“Dobbiamo difendere il settore vino da un nuovo attacco ideologico, con delle proposte che vorrebbe applicare delle etichette minacciose, di salutismo estremo. Anche in questo caso difenderemo questa nostra eccellenza e difenderemo un principio di buon senso: c’è una grande differenza tra l’abuso di vino e il consumo consapevole.
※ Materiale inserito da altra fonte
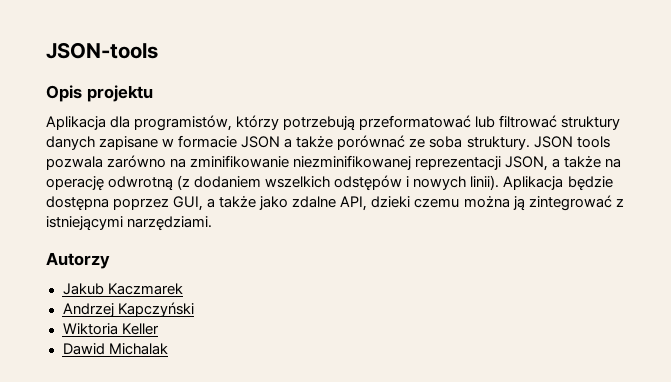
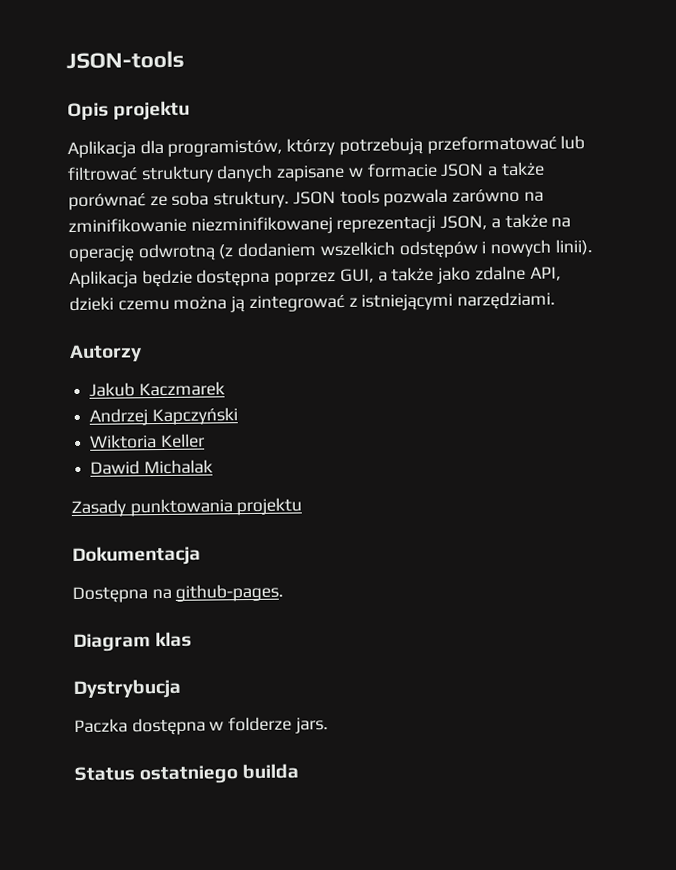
(168, 349) none -> [71,497,303,518] [72,545,201,567] [72,583,284,604] [73,631,193,653] [73,678,181,700] [74,716,328,736] [74,763,300,785] // Zasady punktowania projektu // Dokumentacja // Dostępna na github-pages. // Diagram klas // Dystrybucja // Paczka dostępna w folderze jars. // Status ostatniego builda

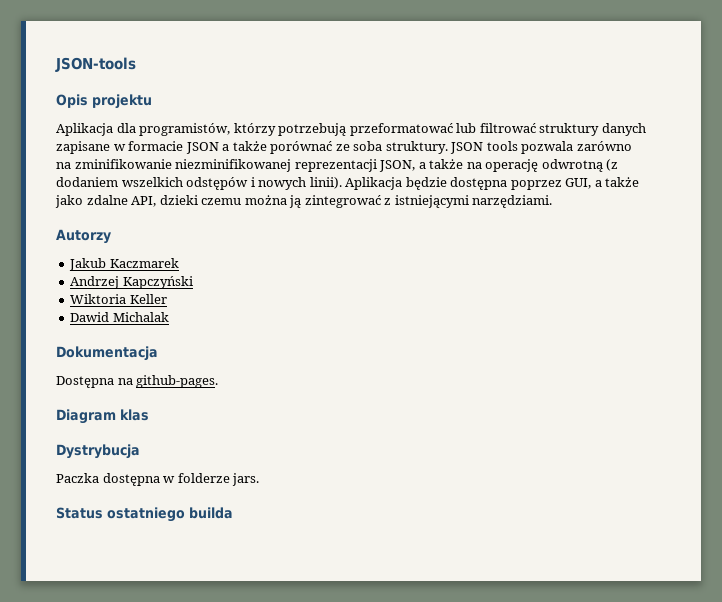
[71,497,303,518] // Zasady punktowania projektu -> (169, 317) none

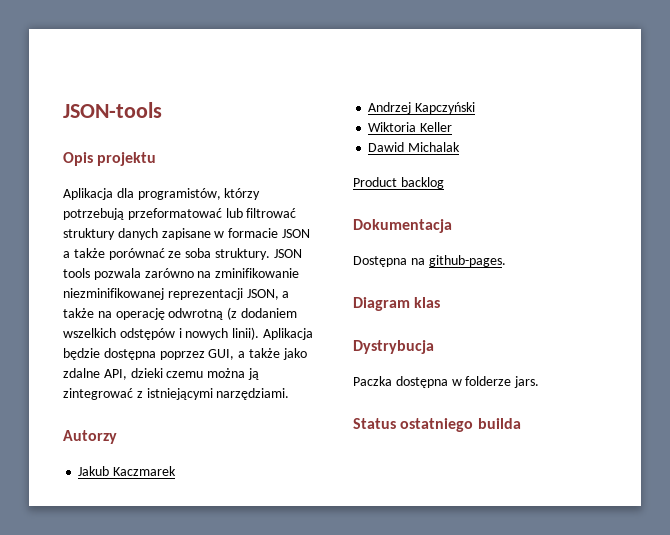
(169, 317) none -> [353,177,444,189] // Product backlog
Noi difendiamo il consumo consapevole del nostro vino di qualità”.
Lo ha detto il capodelegazione di Fdi Carlo Fidanza a margine dell’evento “Promuovere l’eccellenza. Dal ‘Pacchetto vino’ ai nuovi accordi commerciali: una prospettiva europea”, organizzato a Verona con la presenza, tra gli altri, dei ministri Adolfo D’Urso e Francesco Lollobrigida.
“Siamo in una fase di calo dei consumi di vino, ci sono delle nuove tendenza per quel che riguarda le giovani generazioni. Il settore si sta rinnovando per venire incontro a queste nuove tendenze e a questi nuovi gusti. Questo si fa con l’innovazione e la promozione, non certo con la demonizzazione. Il vino è cultura, è territorio, è parte fondamentale della nostra civiltà, e per questo va difeso e non solo per il suo valore economico che imprescindibile per il Made in Italy”, ha aggiunto.